> _Brief_
Could you reproduce, from the records below, everything from the line with "margin-top: 17px ->" down to the line with "RESPONAUT · December", keeping both of those lines and changing nothing?

> _Information shown_
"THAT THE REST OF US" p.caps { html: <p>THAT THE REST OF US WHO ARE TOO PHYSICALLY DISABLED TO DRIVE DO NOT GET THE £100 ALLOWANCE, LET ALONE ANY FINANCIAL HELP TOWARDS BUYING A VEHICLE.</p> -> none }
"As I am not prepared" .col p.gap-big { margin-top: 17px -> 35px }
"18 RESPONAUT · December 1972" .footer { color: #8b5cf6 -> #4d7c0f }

==

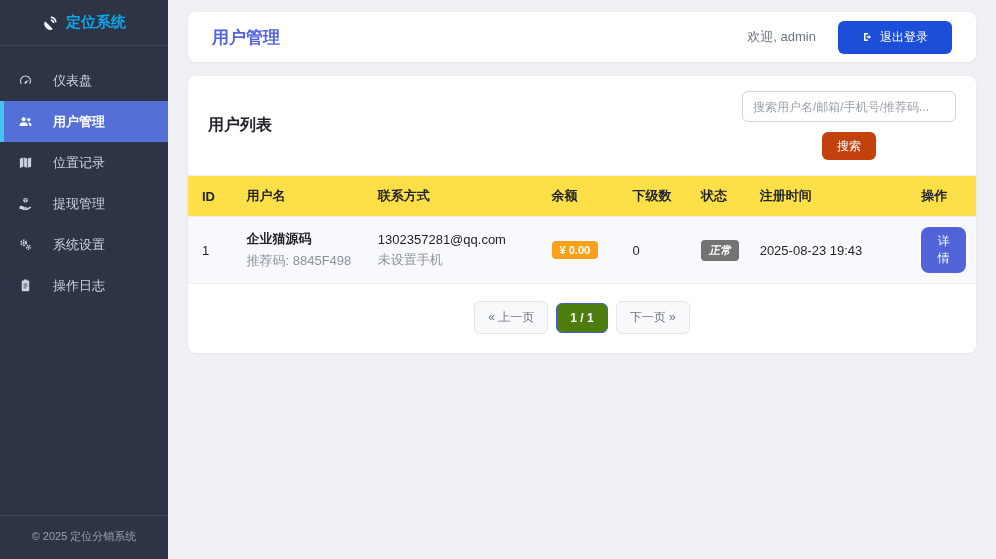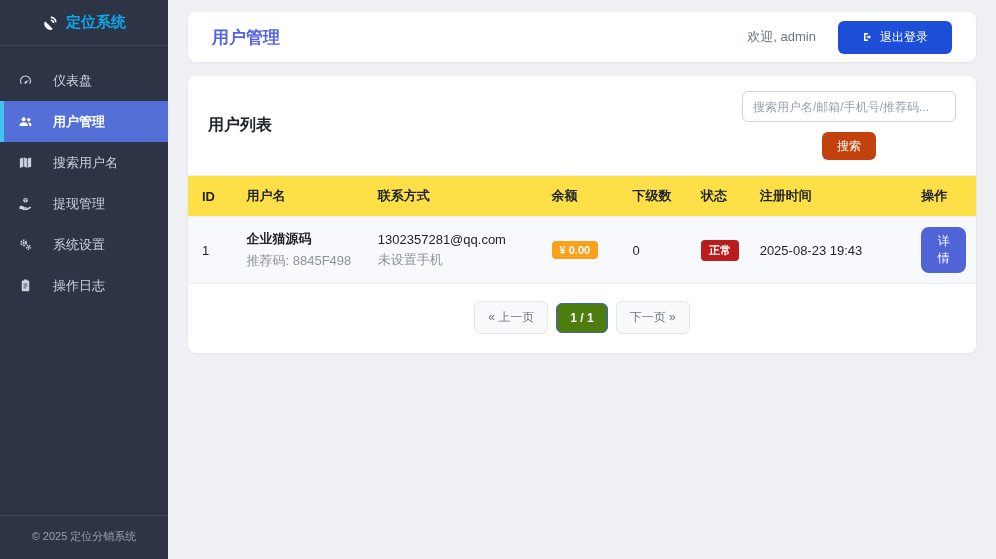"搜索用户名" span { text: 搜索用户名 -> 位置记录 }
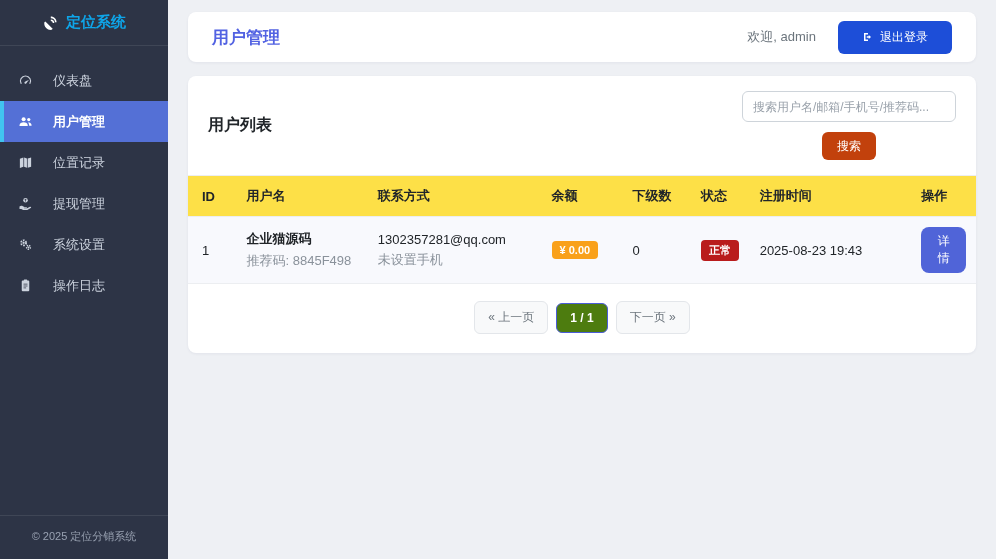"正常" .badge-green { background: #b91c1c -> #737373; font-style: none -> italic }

==

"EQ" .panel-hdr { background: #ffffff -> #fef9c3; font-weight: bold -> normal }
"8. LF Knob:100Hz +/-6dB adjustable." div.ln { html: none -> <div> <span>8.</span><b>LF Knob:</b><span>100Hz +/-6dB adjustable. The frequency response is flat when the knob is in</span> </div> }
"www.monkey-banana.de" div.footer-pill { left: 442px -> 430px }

> _Response area_
"As I am not prepared" .col p.gap-big { margin-top: 17px -> 35px }
"18 RESPONAUT · December 1972" .footer { color: #8b5cf6 -> #4d7c0f }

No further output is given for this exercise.